_Your instructions:_ Only lines with the string "none" are wanted. Pull them out of the data.

BEGIN Provided entries

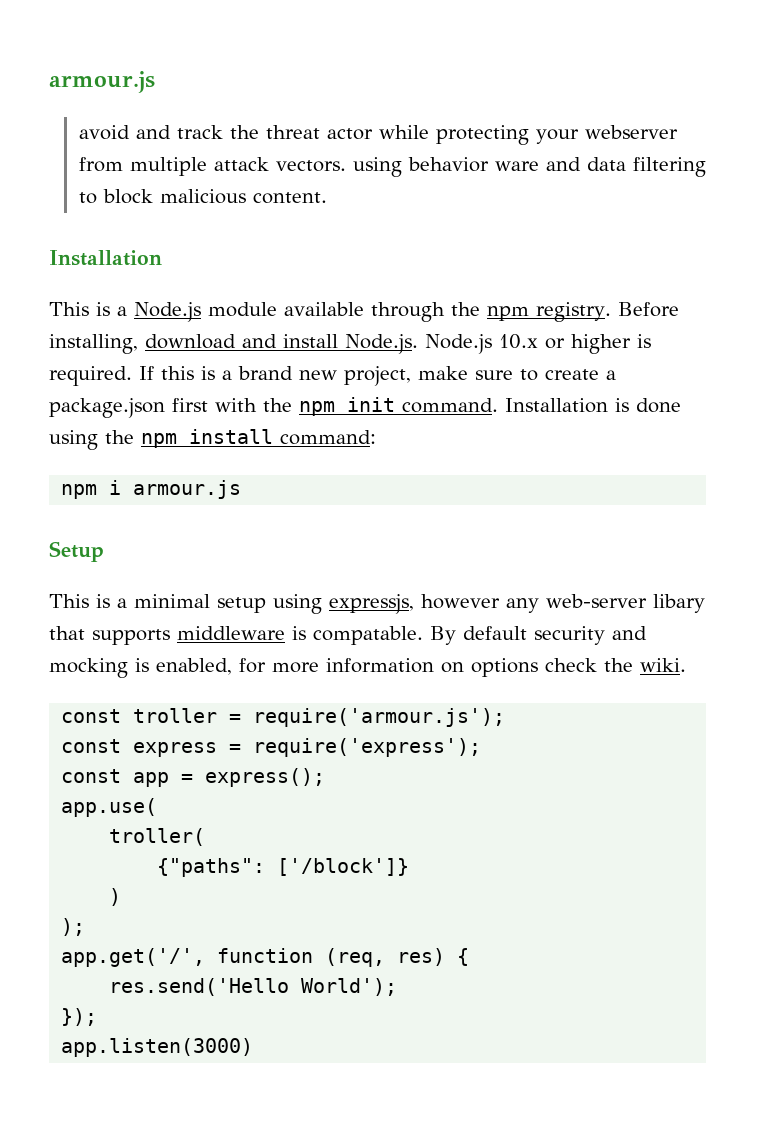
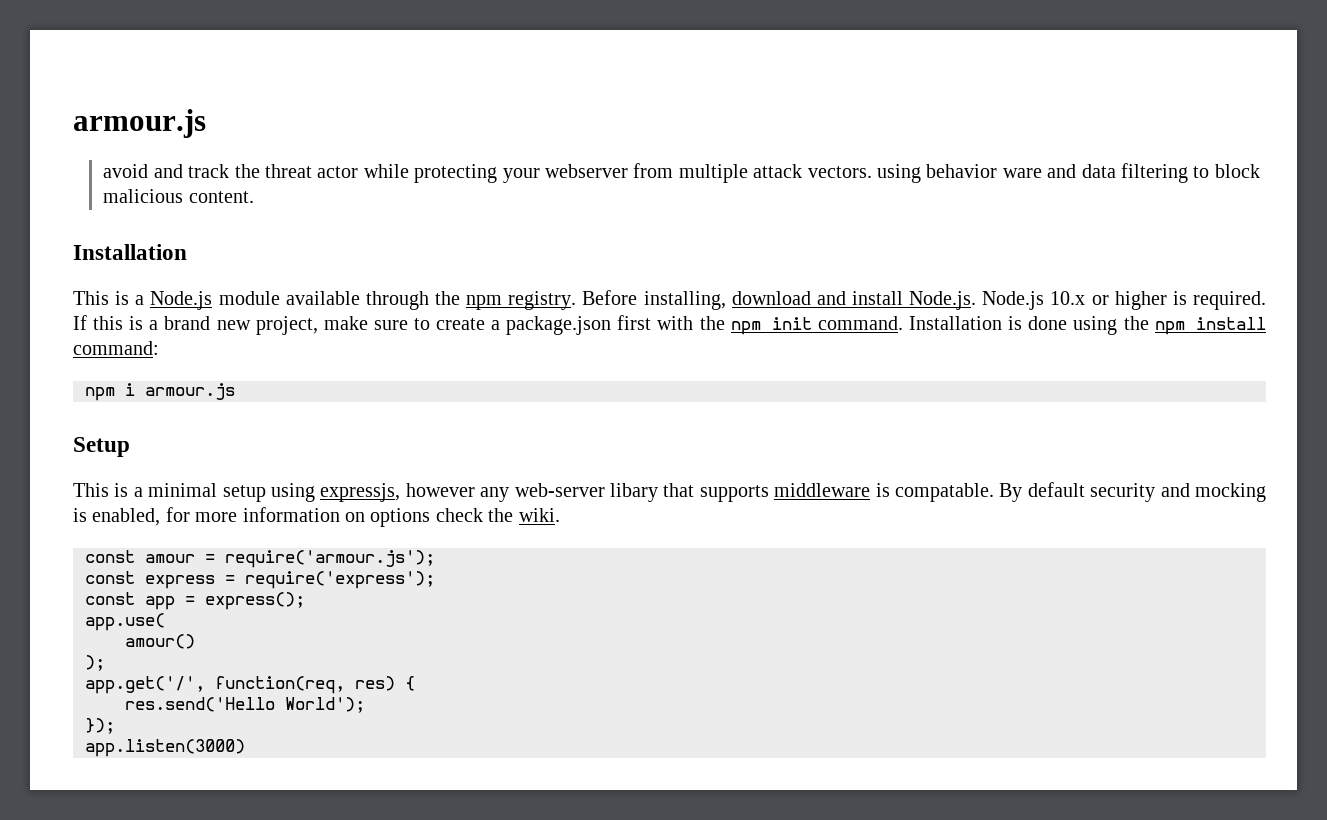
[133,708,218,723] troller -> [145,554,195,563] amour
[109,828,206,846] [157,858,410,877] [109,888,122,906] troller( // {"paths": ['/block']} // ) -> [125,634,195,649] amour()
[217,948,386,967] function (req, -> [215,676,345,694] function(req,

END Provided entries
BEGIN Provided entries

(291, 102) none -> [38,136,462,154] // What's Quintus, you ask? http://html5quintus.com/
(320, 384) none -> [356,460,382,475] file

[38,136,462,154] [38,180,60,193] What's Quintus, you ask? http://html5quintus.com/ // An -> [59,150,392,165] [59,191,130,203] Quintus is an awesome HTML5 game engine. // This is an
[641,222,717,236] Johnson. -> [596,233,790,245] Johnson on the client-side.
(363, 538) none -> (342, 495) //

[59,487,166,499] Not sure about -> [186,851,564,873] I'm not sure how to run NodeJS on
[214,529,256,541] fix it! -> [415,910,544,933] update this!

END Provided entries

_Result of this exercise:_
(291, 102) none -> [38,136,462,154] // What's Quintus, you ask? http://html5quintus.com/
(320, 384) none -> [356,460,382,475] file
(363, 538) none -> (342, 495) //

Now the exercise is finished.